:: Data provided ::
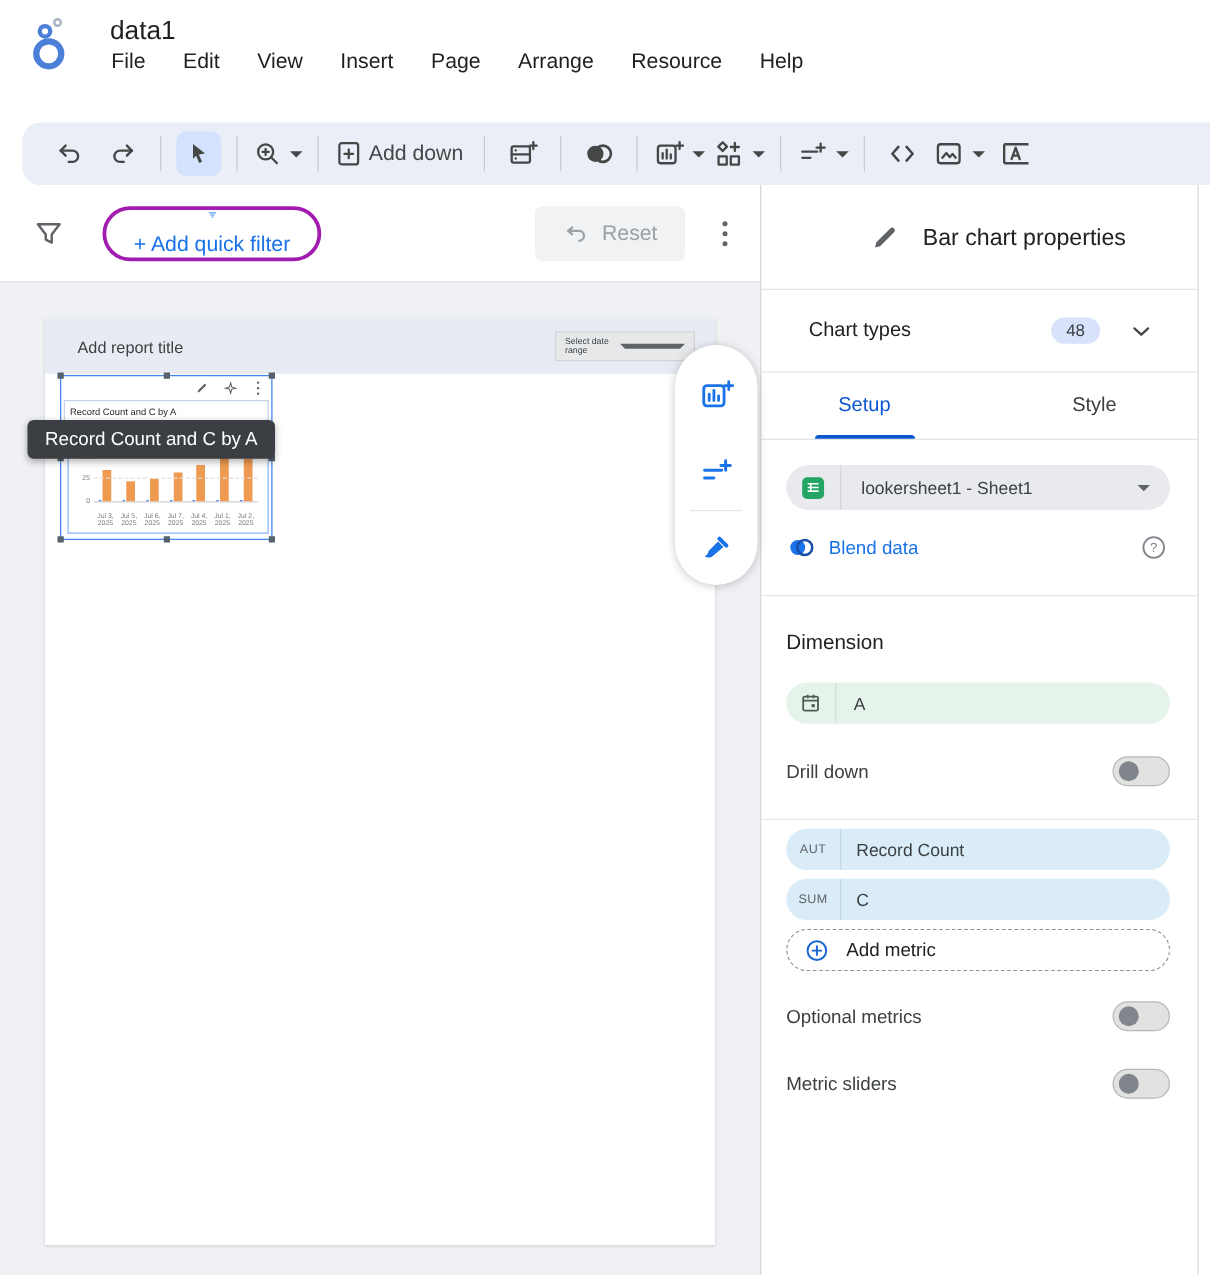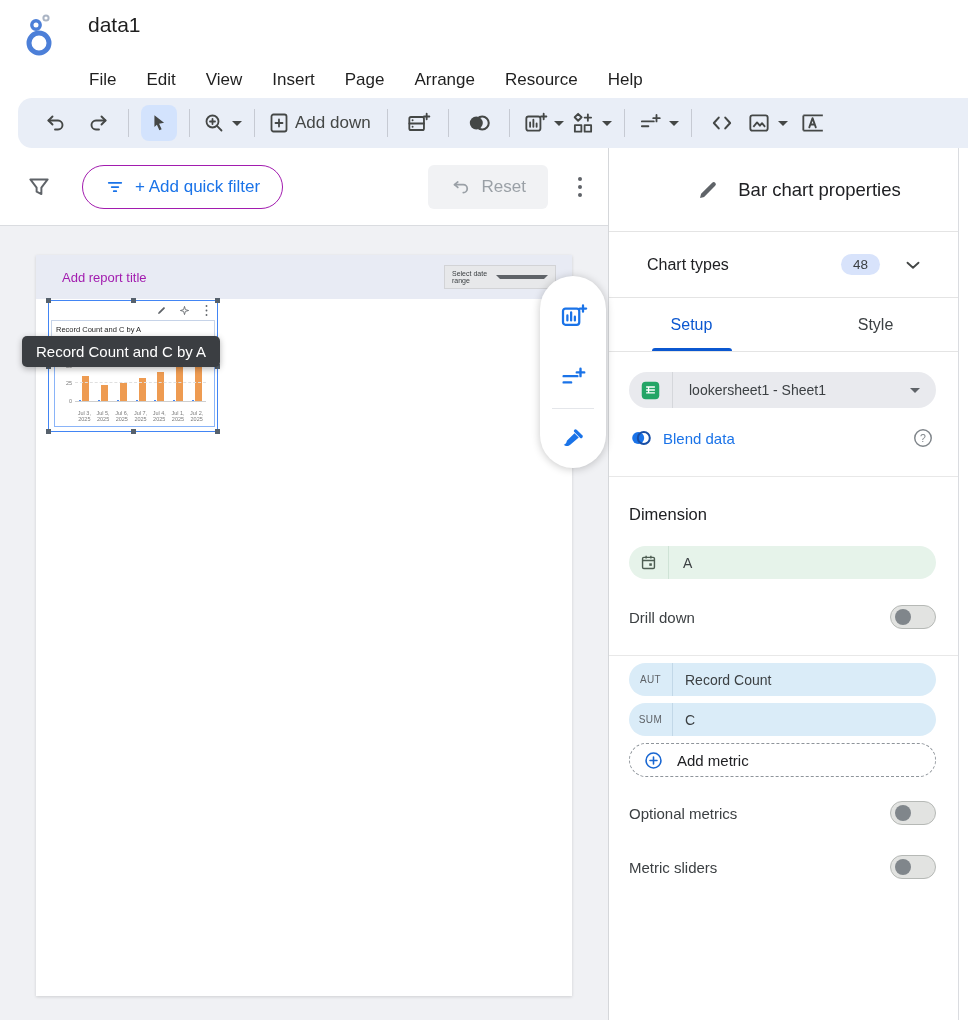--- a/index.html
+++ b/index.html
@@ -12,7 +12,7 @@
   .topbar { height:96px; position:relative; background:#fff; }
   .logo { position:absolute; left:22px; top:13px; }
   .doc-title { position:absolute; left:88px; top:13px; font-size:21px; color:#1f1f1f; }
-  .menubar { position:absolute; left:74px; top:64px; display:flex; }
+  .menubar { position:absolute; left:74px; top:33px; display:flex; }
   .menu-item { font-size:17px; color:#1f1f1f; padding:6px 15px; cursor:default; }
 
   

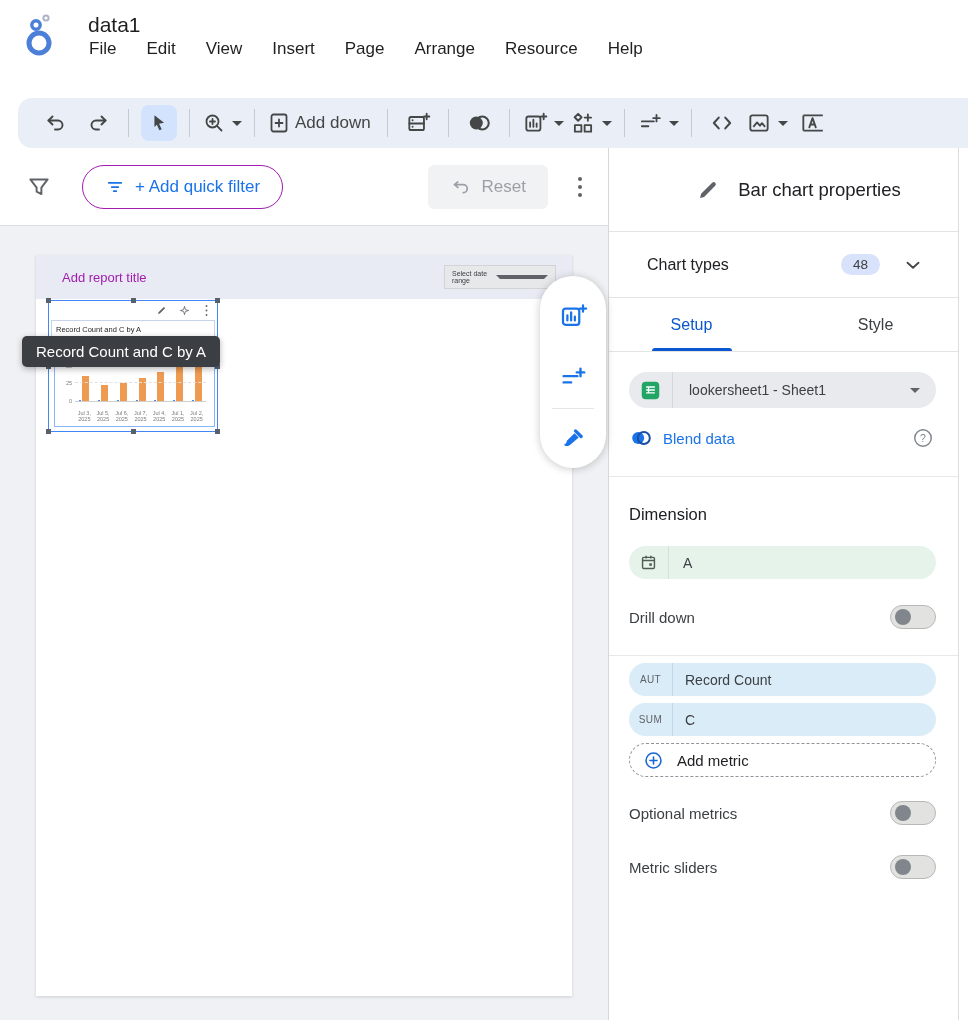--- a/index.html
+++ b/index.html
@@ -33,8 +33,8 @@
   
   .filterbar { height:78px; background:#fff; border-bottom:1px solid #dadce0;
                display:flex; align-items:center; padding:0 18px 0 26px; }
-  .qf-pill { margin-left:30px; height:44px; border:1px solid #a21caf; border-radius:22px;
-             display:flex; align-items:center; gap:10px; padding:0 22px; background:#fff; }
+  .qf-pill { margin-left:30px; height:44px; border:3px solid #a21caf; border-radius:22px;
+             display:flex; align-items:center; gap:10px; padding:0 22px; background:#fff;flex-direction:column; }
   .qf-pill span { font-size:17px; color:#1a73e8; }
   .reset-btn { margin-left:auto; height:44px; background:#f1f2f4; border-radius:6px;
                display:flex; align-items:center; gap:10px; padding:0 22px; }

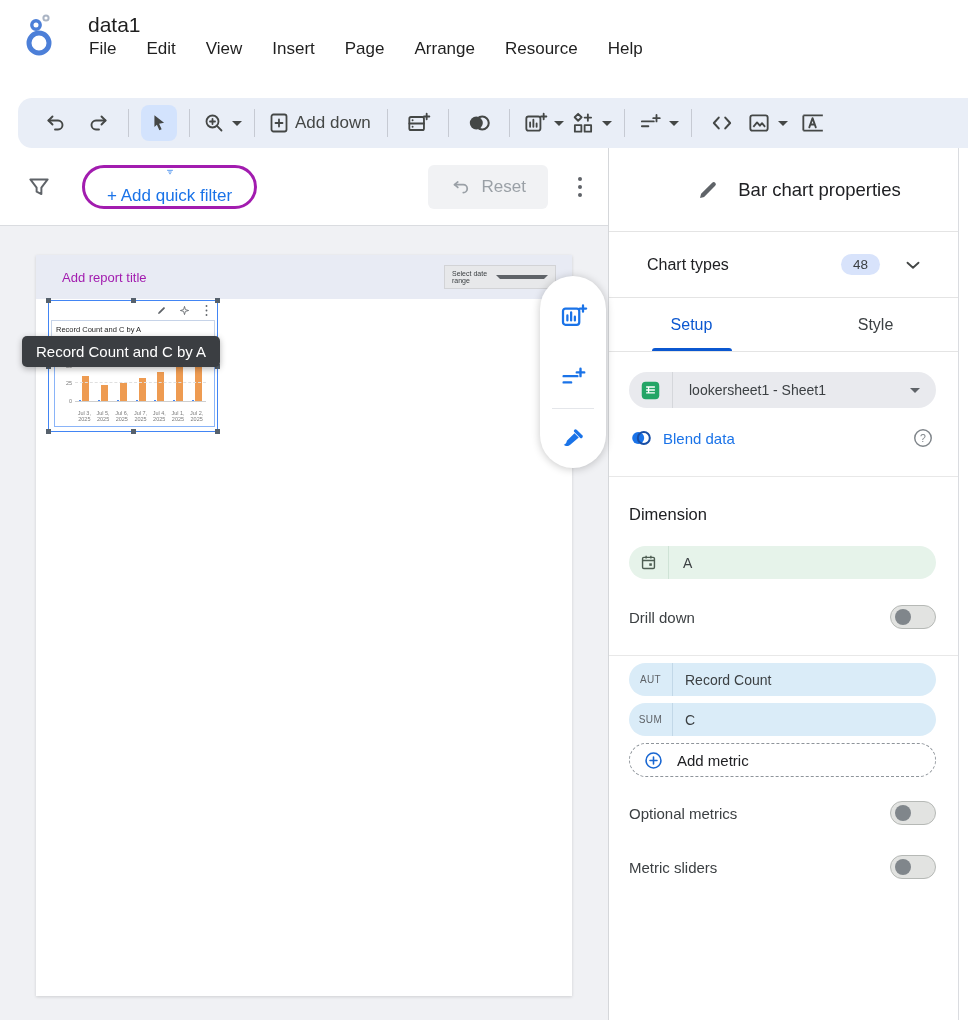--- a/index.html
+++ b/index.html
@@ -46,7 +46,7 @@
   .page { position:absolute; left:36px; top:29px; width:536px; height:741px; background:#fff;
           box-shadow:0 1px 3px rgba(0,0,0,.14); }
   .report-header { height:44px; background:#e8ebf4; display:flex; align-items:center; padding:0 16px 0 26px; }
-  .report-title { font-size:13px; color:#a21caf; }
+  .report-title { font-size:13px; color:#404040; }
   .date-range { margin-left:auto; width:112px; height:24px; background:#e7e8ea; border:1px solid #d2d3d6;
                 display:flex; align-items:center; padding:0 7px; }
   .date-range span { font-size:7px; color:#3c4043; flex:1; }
:::
:: Data provided ::
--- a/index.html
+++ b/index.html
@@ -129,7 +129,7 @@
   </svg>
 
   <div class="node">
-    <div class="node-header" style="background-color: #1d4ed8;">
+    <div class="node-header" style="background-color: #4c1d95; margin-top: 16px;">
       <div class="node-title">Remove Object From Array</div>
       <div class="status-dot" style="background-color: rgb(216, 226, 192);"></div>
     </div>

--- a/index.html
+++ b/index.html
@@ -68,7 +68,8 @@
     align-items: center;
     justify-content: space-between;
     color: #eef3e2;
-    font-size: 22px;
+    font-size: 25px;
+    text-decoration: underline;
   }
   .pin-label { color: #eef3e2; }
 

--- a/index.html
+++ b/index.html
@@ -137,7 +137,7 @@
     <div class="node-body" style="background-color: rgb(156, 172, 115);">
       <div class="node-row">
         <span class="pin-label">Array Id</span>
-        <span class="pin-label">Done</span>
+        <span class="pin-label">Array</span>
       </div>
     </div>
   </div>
:::
**How to complete this task**
Within the data above, pick out all lines holding the word "label".

**Exercise response**
   .pin-label { color: #eef3e2; }
         <span class="pin-label">Array Id</span>
-        <span class="pin-label">Done</span>
+        <span class="pin-label">Array</span>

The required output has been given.